**Stored data entries:**
+ + + + +

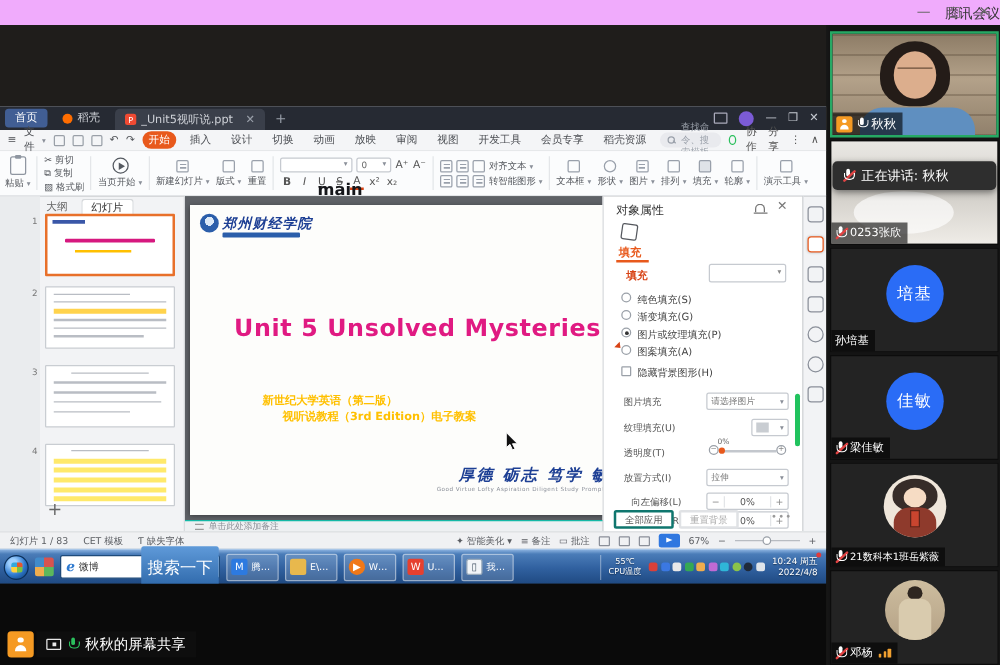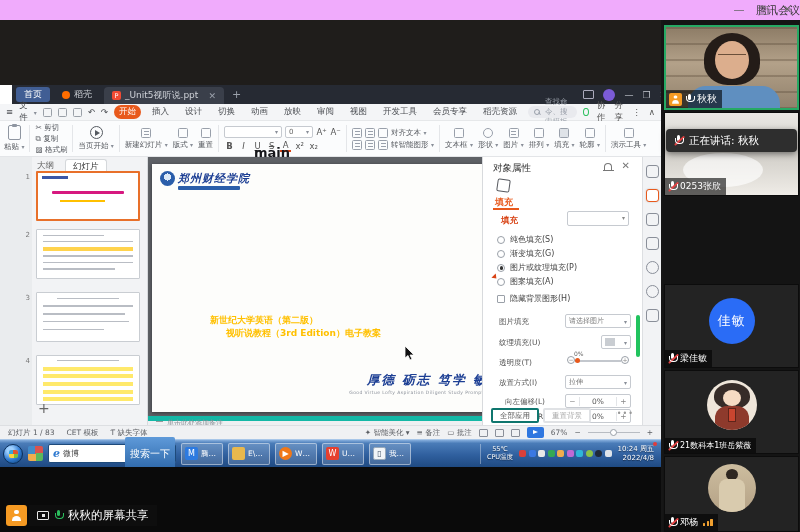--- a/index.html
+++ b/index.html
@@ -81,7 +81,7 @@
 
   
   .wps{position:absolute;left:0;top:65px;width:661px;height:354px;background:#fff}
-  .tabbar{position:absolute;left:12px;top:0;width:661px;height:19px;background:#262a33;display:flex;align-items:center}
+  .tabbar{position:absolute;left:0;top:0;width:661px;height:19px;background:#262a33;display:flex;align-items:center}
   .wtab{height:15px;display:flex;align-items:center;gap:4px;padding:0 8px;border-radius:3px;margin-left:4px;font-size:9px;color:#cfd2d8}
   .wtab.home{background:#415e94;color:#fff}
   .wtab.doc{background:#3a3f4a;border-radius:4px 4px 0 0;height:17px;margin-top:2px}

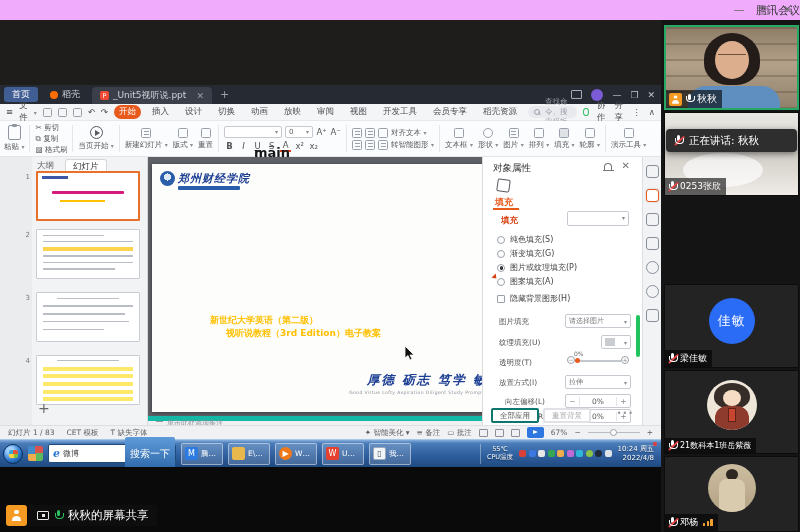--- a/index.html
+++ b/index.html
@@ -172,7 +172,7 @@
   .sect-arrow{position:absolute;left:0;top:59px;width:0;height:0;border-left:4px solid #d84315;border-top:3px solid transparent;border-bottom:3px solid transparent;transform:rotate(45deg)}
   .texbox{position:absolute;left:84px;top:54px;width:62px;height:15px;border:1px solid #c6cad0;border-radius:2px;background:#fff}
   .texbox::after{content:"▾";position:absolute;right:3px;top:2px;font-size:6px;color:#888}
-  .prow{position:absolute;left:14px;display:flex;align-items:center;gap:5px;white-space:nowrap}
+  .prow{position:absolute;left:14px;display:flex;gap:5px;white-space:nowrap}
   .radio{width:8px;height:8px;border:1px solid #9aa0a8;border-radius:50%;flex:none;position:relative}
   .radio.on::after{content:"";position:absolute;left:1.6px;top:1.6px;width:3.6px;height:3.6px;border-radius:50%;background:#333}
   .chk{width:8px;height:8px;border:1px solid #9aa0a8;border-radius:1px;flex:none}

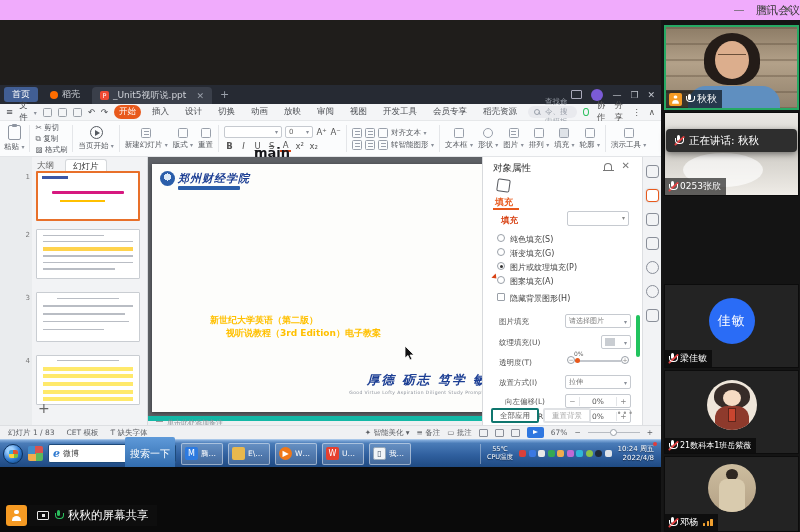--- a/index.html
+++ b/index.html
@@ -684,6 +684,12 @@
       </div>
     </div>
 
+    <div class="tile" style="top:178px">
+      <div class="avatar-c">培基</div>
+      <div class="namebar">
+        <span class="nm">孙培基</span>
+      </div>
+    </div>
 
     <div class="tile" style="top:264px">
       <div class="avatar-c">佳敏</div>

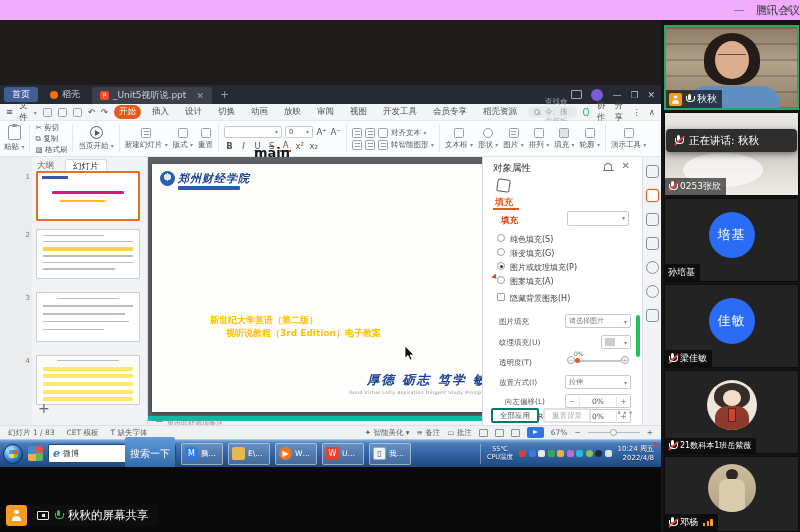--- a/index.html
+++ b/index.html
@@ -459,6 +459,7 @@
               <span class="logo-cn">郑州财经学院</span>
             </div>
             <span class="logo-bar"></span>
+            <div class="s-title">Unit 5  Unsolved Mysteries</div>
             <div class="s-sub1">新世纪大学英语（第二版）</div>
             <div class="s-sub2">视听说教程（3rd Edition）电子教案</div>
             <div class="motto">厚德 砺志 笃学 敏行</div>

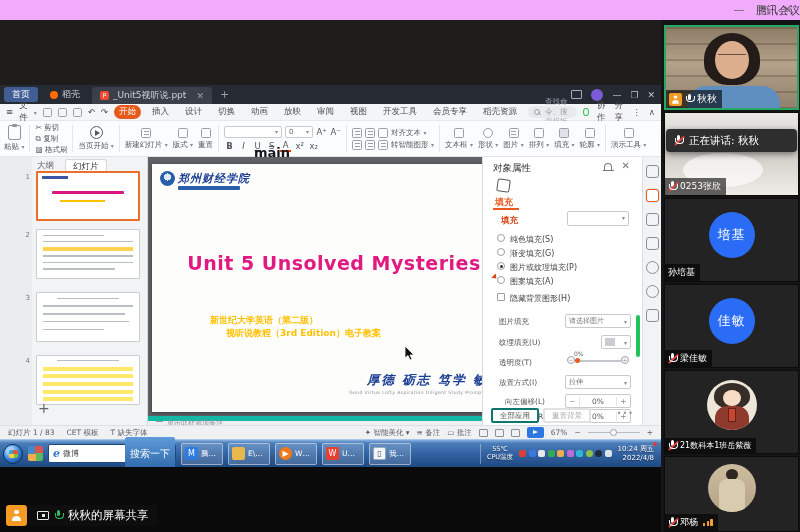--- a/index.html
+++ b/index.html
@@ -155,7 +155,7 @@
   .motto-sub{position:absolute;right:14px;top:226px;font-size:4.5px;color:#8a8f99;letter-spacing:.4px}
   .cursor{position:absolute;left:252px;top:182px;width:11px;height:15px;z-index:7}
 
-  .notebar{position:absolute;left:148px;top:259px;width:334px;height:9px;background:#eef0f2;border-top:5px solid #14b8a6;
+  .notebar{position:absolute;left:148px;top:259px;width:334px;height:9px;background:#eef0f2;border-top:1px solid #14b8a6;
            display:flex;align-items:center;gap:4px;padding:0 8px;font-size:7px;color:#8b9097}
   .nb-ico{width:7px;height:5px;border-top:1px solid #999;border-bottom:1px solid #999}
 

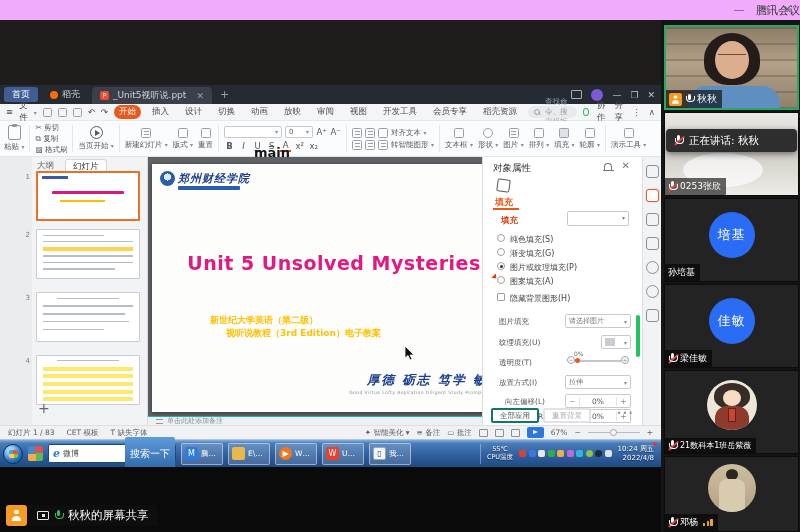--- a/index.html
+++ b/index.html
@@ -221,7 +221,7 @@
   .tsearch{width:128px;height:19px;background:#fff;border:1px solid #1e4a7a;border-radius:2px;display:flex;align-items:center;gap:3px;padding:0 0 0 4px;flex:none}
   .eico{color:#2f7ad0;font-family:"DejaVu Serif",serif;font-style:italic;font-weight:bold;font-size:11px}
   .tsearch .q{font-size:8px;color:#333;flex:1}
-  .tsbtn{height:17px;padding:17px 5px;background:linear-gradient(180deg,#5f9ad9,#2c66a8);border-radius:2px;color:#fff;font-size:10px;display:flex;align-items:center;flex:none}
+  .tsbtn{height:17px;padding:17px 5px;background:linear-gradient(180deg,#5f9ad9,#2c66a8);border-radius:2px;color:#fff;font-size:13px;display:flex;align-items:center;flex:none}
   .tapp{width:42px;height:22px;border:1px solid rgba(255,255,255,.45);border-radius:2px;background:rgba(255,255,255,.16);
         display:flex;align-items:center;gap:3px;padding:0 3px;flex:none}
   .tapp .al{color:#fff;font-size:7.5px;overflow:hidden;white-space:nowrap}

+ + + + +

**TASK PROMPT:**
Using the data above, tally the lines that contain the string "style" and state only the result.

**COMPLETED TASK:**
3